There is no necessary correlation between making something tougher and making it more expensive.  And what is more, surely because some the making tougher are requirements for additional course work and training, the hope seems pretty well grounded.  It is probably true that for some aspects of dentistry, hygienists and what have you could receive additional certification after X number of years but making a claim for deregulation based on an erroneous assumption about the cost of training and education as immutable barriers to entrance into a profession and the training and regulation driving the cost of services provided, to say nothing of the disparagement of education and training, is decidedly illiberal. If MY want's to argue against a specific germfreeness regulations or aspects of the training required, rather than just urging less based on, as near as I can tell, zero knowledge of the content of the training and requlation, he might  be on to something instead of glibertarian gobbledygook. 

Let's admit, however, that the costs of the education and training necessary to become a dentist is X and that certification to retain a license is X and that buying the mandated machines and following guidelines for germfreeness and related etc. costs X, which added together is quite a few Xs.  The Liberal response to this situation is to lower the cost of education and training and thereby removing that barrier to entrance into dentistry.

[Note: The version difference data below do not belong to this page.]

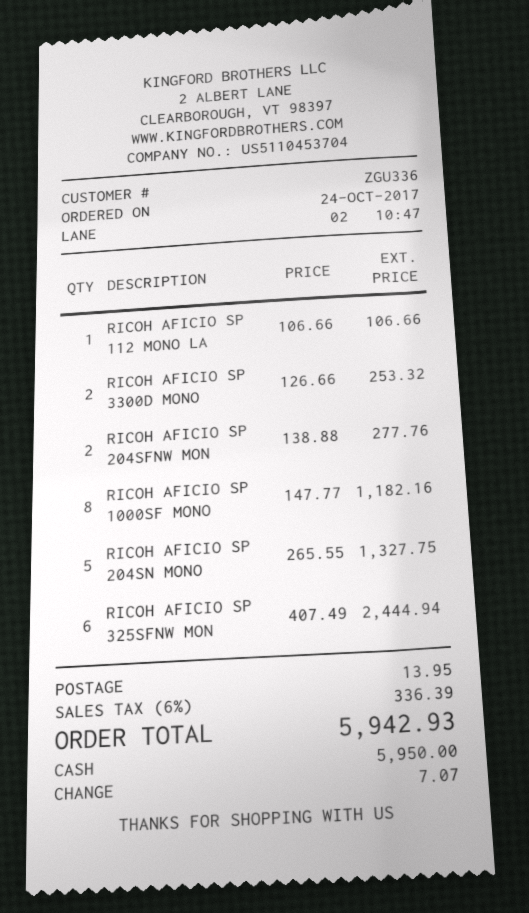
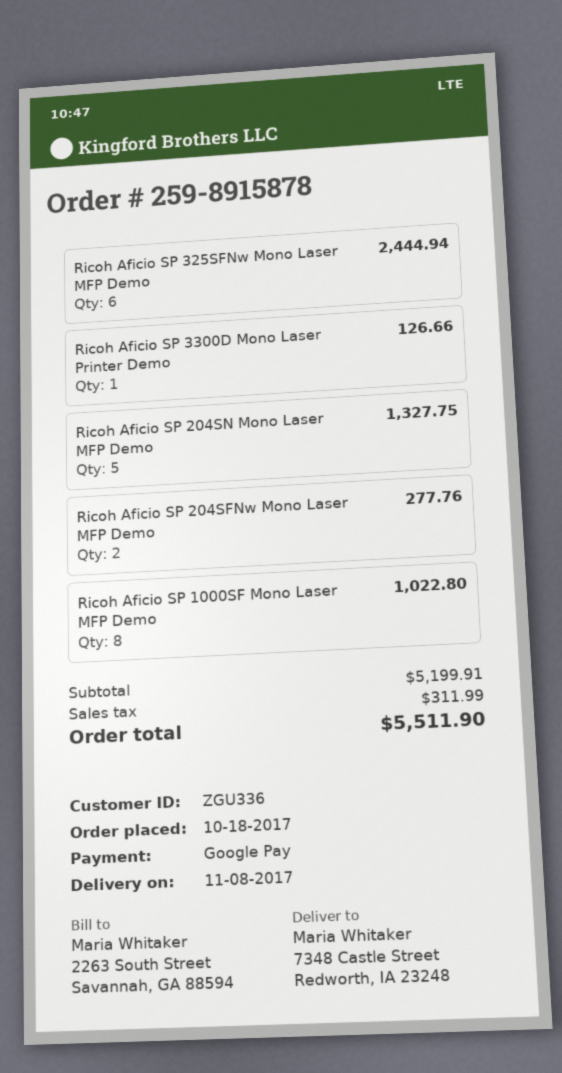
order date: 2017-10-24 -> 2017-10-18
payment method: cash -> Google Pay
RICOH AFICIO SP 112 MONO LA: 1 for 106.66 -> none
RICOH AFICIO SP 3300D MONO: 2 for 253.32 -> 1 for 126.66
RICOH AFICIO SP 1000SF MONO: 8 for 1182.16 -> 8 for 1022.80
shipping: 13.95 -> none
tax: 336.39 -> 311.99
total: 5942.93 -> 5511.90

Liberals would also, I hope, argue that single payer insurance would lead to lower costs.

MY on political corruption:
If I told you that the senators from Arkansas are skeptical about legislation to make it easier to form labor unions, and that skepticism about that legislation is helpful for the financial interests of Wal-Mart, and that Wal-Mart is the most important company in Arkansas, and that Wal-Mart executives give money to the senators from Arkansas, and that this whole nexus is not entirely coincidental I don’t think you would find that to be a shocking allegation.
It might not be shocking but it is corrupt.  Walmart Inc isn't the one who elected the senators from the great state of Walmart, its the voters, aka regular folks who might be helped by, say, a Union who do.  Working against their interests and in the interest of Walmart because they give you money is corrupt, even when it is not indictable.